DATA TO PROCESS:
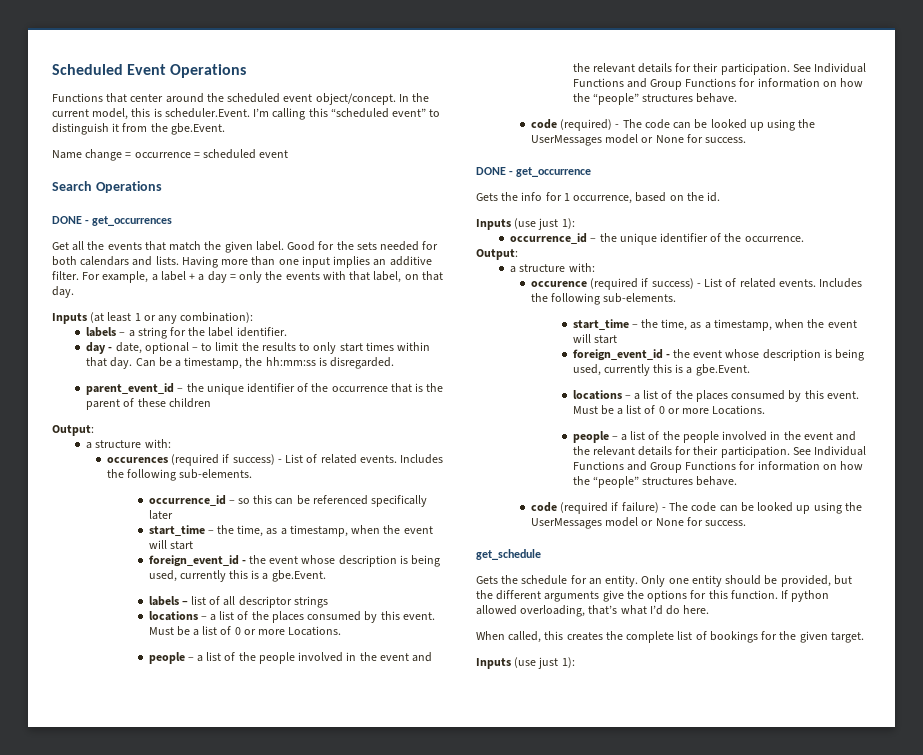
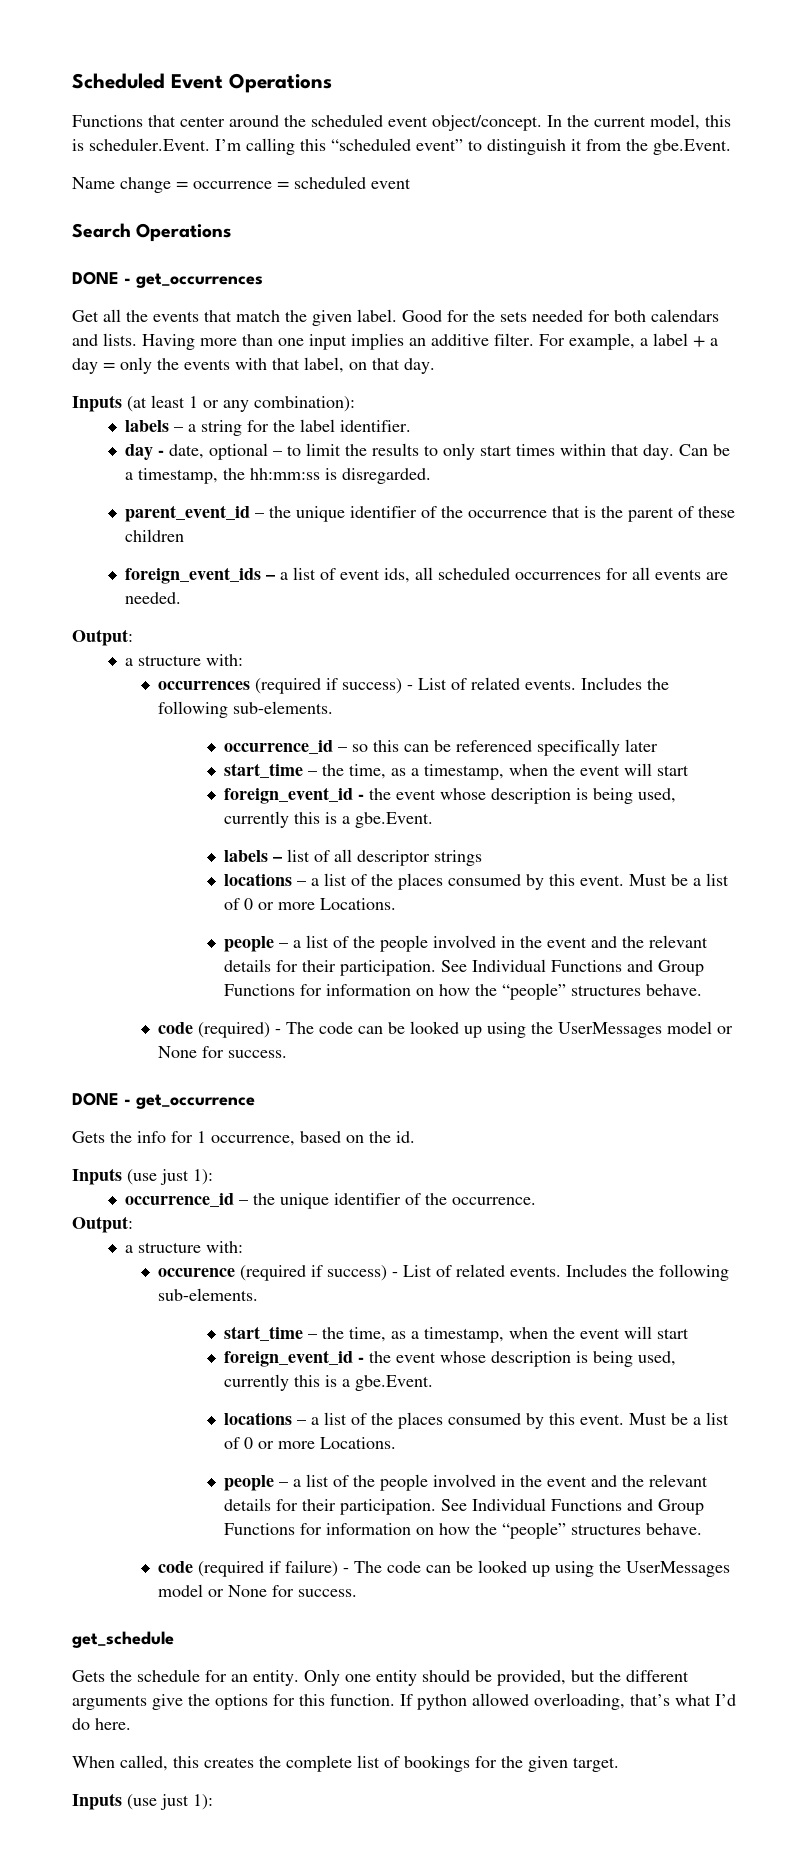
  parent_event_id – the unique identifier of the occurrence that is the parent of these children
+ foreign_event_ids – a list of event ids, all scheduled occurrences for all events are needed.
  Output:
  a structure with:
- occurences (required if success) - List of related events.
+ occurrences (required if success) - List of related events.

EXERCISE DIRECTIONS:
Your copy must match the records above word for word and contain no pictures.

EXERCISE SOLUTION:
  parent_event_id – the unique identifier of the occurrence that is the parent of these children
+ foreign_event_ids – a list of event ids, all scheduled occurrences for all events are needed.
  Output:
  a structure with:
- occurences (required if success) - List of related events.
+ occurrences (required if success) - List of related events.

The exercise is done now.